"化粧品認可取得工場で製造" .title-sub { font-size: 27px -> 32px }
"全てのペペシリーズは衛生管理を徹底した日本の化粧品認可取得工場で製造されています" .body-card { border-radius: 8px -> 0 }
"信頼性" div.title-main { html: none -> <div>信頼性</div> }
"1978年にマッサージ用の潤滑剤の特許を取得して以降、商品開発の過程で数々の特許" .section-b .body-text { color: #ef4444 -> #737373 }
...
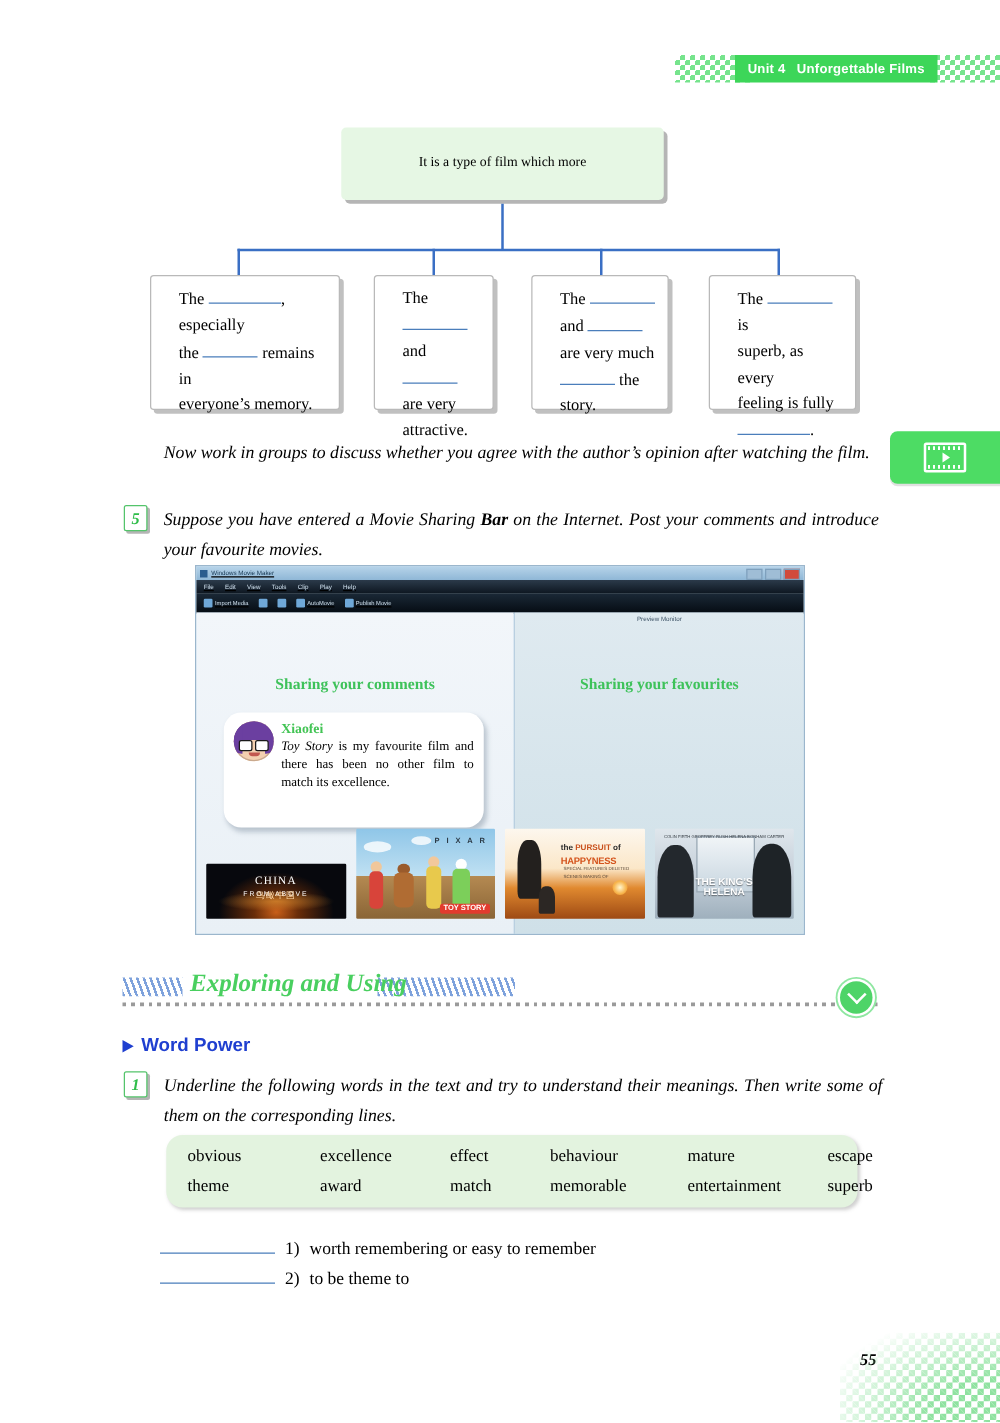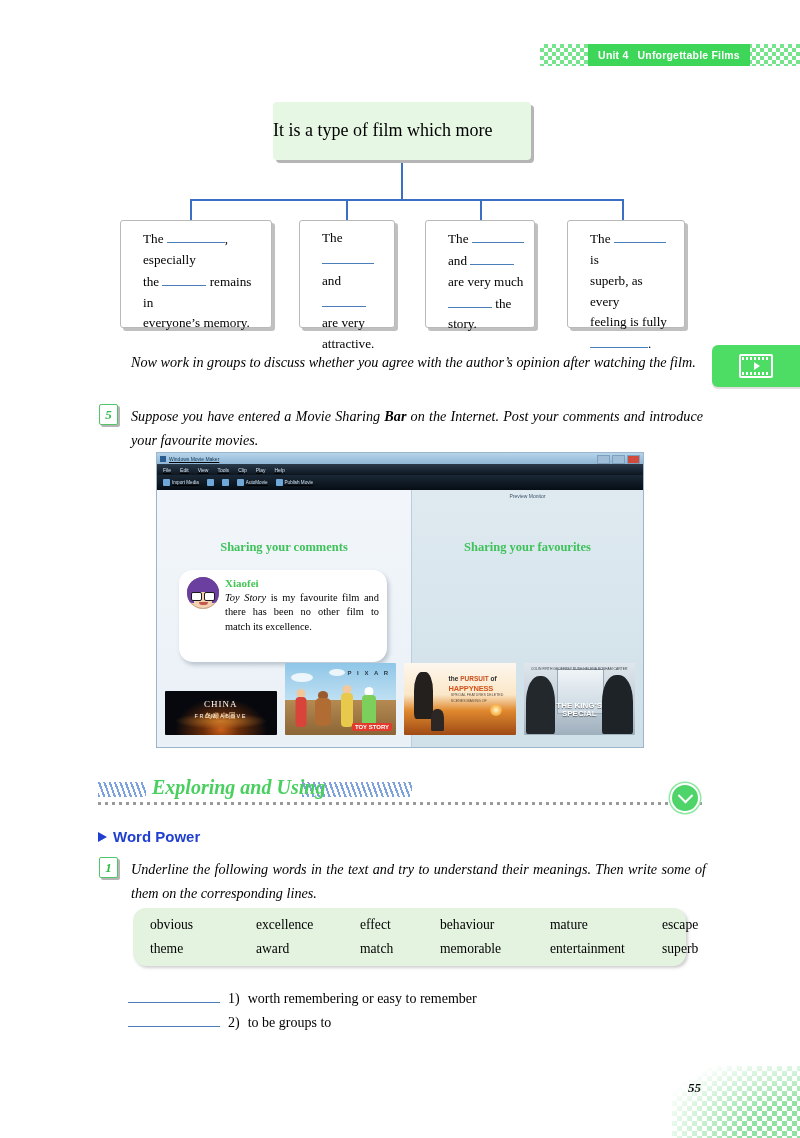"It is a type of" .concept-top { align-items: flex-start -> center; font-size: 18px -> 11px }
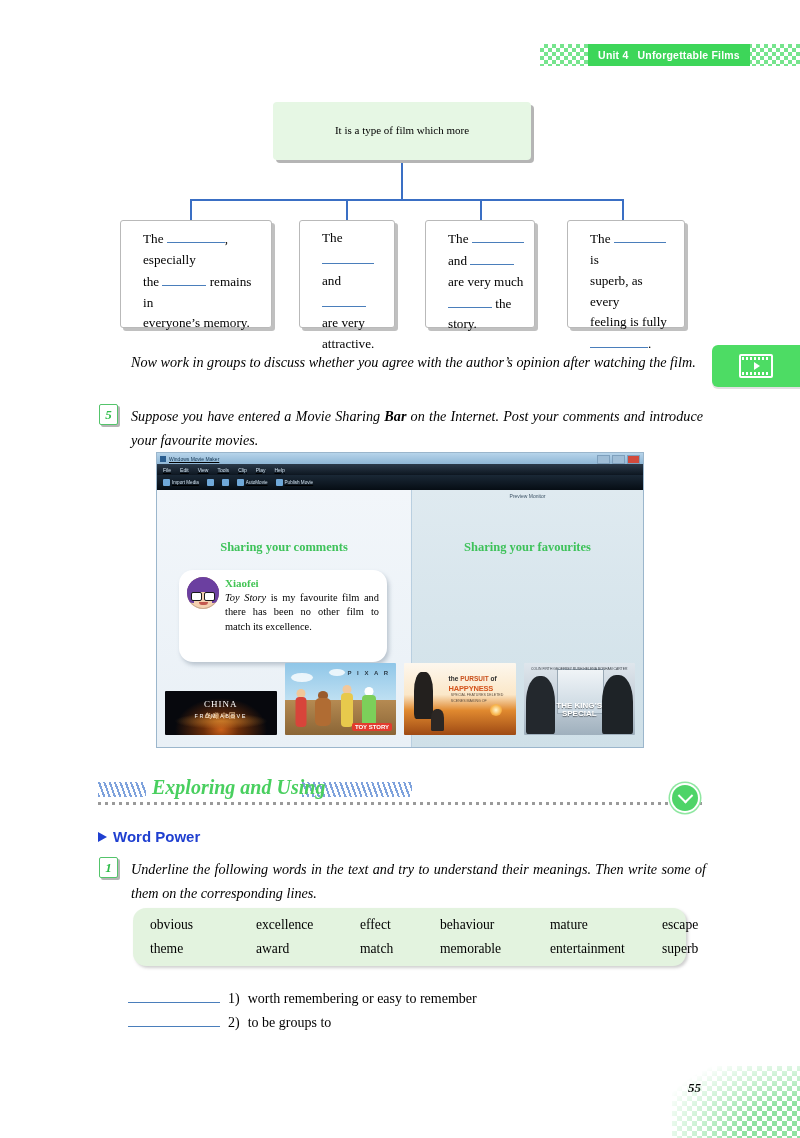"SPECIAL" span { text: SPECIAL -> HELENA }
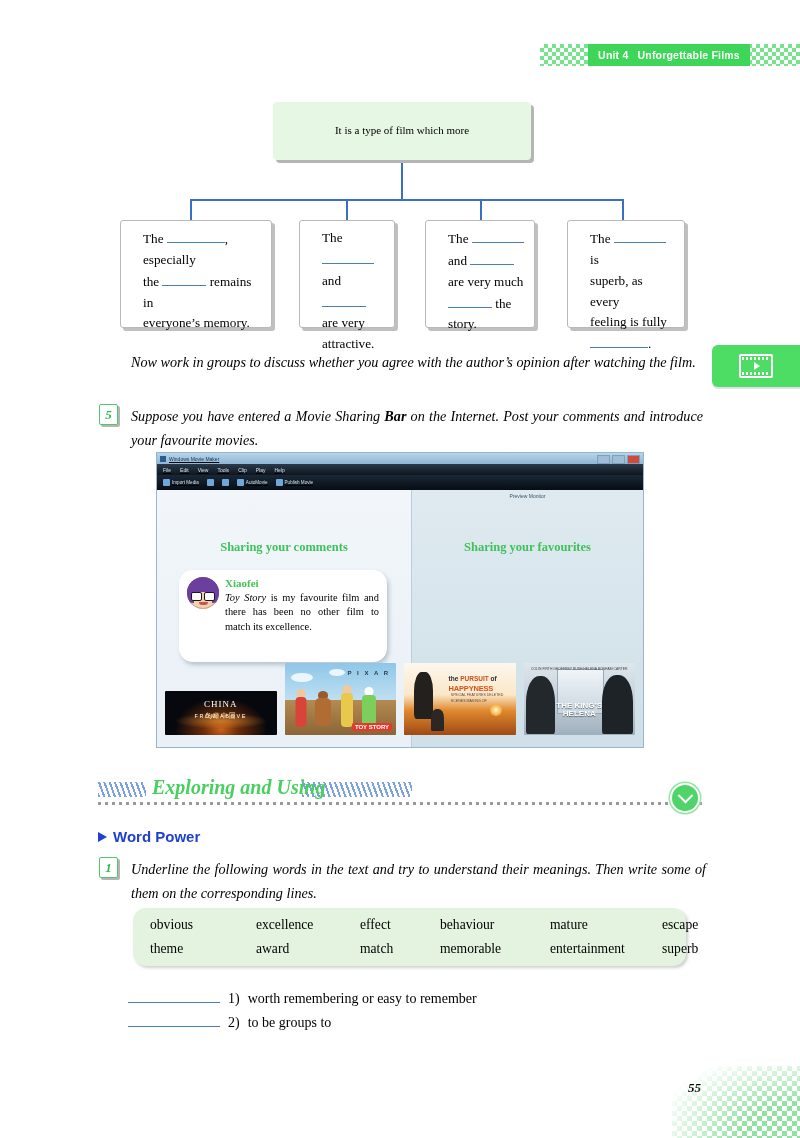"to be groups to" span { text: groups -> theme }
...
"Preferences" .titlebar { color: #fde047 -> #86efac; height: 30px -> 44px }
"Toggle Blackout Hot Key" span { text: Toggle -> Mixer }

ABOUT THIS TASK
Only lines with the word "body" are needed. Copy them from the preceding records.

SOLUTION TO THE EXERCISE
"全てのペペシリーズは衛生管理を徹底した日本の化粧品認可取得工場で製造されています" .body-card { border-radius: 8px -> 0 }
"1978年にマッサージ用の潤滑剤の特許を取得して以降、商品開発の過程で数々の特許" .section-b .body-text { color: #ef4444 -> #737373 }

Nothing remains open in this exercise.